Before-and-after page screenshots
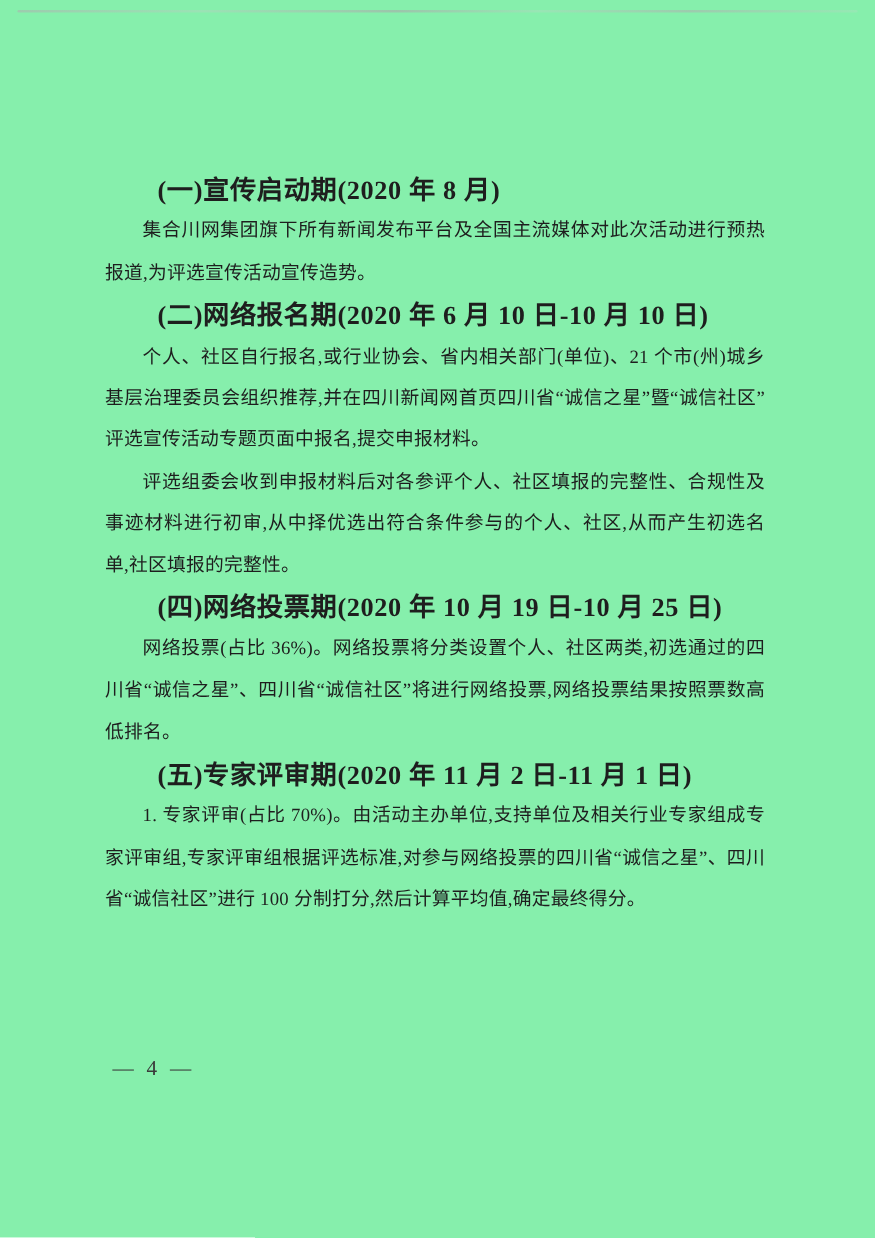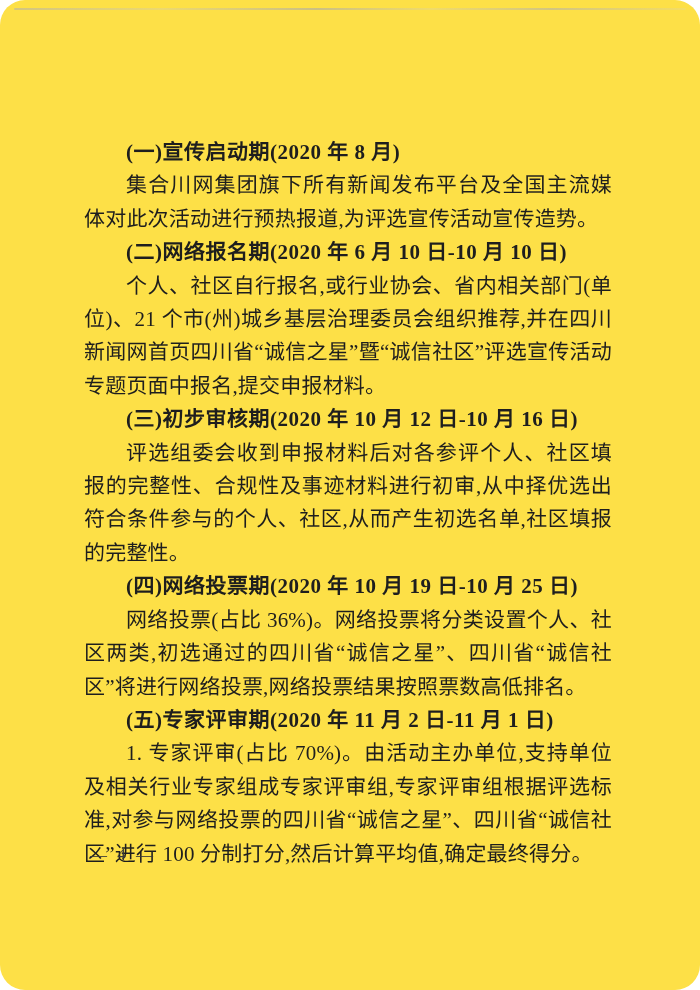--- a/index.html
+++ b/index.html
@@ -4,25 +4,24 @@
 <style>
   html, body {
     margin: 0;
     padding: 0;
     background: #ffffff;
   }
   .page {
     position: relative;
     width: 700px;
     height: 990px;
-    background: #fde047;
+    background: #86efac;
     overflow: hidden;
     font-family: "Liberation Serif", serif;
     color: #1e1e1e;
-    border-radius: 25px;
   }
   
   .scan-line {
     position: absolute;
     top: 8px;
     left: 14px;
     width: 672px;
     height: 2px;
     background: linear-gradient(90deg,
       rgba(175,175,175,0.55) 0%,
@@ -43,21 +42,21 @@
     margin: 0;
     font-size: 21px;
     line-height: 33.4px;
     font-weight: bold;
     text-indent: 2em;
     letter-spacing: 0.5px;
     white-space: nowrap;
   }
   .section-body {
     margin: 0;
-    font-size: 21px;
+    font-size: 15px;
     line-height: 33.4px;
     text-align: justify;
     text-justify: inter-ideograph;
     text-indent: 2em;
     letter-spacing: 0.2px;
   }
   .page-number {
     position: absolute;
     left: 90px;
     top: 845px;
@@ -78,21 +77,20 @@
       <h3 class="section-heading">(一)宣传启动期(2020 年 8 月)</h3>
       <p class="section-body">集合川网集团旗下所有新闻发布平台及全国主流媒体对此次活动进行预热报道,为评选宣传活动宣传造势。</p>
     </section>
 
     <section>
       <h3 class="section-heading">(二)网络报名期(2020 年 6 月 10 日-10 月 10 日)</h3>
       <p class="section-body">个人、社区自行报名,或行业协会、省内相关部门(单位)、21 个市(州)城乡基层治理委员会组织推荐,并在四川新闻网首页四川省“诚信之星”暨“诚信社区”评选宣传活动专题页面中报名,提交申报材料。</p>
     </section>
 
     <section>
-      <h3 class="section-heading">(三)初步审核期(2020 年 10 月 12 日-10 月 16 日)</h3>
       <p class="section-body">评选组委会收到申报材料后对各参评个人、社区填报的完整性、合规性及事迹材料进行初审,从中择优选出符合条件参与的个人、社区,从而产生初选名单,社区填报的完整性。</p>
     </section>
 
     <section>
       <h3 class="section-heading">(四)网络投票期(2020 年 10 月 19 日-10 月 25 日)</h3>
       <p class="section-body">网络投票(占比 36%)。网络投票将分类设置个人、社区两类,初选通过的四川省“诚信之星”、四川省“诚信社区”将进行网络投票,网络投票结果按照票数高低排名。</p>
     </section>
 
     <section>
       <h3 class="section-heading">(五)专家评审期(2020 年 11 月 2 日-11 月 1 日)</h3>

◆ **Exercise details**: From the records above, copy each line that contains the word "height".

◆ **Exercise answer**:
     height: 990px;
     height: 2px;
     line-height: 33.4px;
     line-height: 33.4px;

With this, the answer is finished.